The State Department has also requested information about Khashoggi’s disappearance.
With no sign of Khashoggi forthcoming, the Post published a blank space where his column would have run in Friday’s print edition.
As the mystery deepens, here’s what to know.
When did he go missing?
Khashoggi visited the Saudi consulate around 1:00 p.m. Tuesday to pick-up marriage documents, according to the Post. His fiancée, a Turkish national, called the police when the consulate closed. Khashoggi had not reemerged.
Turkey has said it believes Khashoggi is still inside the consulate. Saudi officials say otherwise.
Khashoggi, 59, is among the Arab world’s best-known journalists and political commentators. He has lived in self-imposed exile in the U.S. since fleeing Saudi Arabia last year. As a Post contributor, he frequently covered the Saudi regime’s repressive tactics, and was particularly critical of Crown Prince Mohammed bin Salman, a self-styled reformer who has arrested rivals and dissidents.
What has Saudi Arabia said about it?
In a statement, the Saudi consulate said it was cooperating with Turkish authorities to “uncover the circumstances” of Khashoggi’s “disappearance.”

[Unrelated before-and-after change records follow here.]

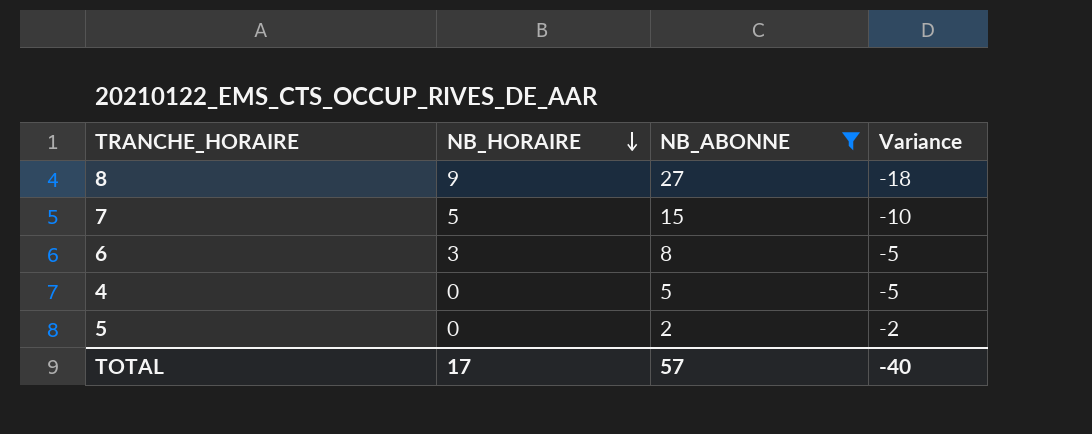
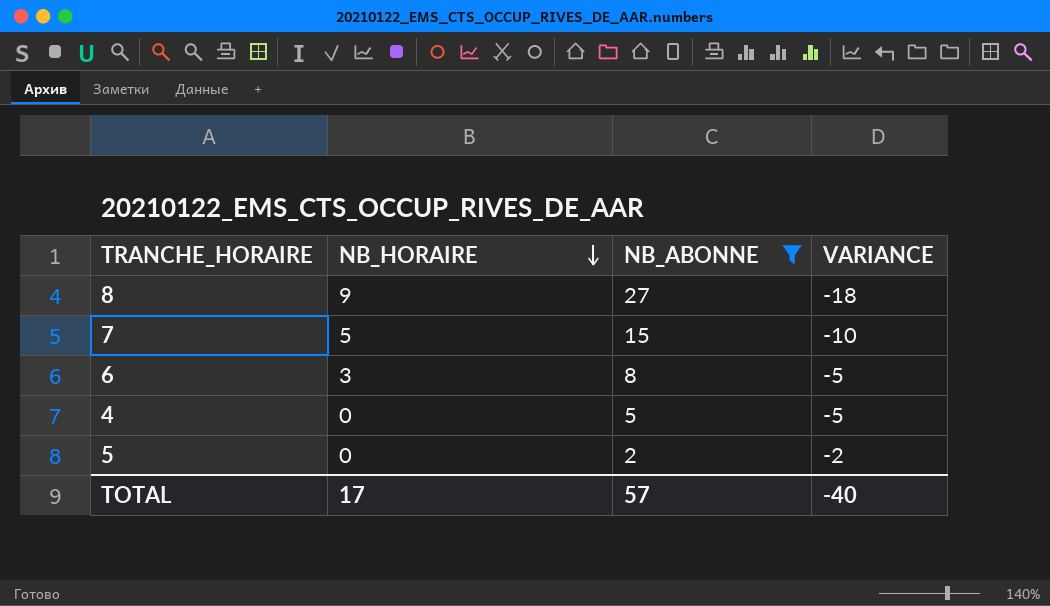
column name: Variance -> VARIANCE

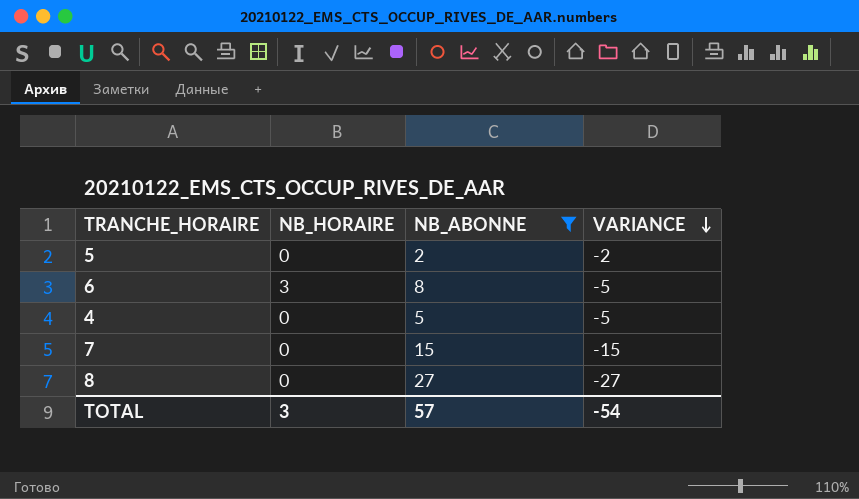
row order: NB_HORAIRE descending -> VARIANCE descending
7 | NB_HORAIRE: 5 -> 0
7 | VARIANCE: -10 -> -15
8 | NB_HORAIRE: 9 -> 0
8 | VARIANCE: -18 -> -27
TOTAL | NB_HORAIRE: 17 -> 3
TOTAL | VARIANCE: -40 -> -54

But Khashoggi’s fiancée contests this account. “If this was true, where is he? … I went to the house and didn’t find him,” she told Reuters. “Where is Jamal?”
The State Department said it is “closely following” the case. Secretary of State Mike Pompeo spoke with Mohammed bin Salman Wednesday, but a readout did not mention Khashoggi.
Calls for clarity
Human rights groups are demanding Saudi Arabia clarify Khashoggi’s whereabouts. The Committee to Protect Journalists called Khashoggi’s disappearance “a cause for alarm.”
“If Saudi authorities surreptitiously detained Khashoggi it would be yet another escalation of Crown Prince Muhammad bin Salman’s reign of repression against peaceful dissidents and critics,” Human Rights Watch Middle East director Sarah Leah Whitson said in a statement. “The burden of proof is on Saudi Arabia to produce evidence for its claim that Khashoggi left the consulate alone, and that Saudi agents have not detained him.”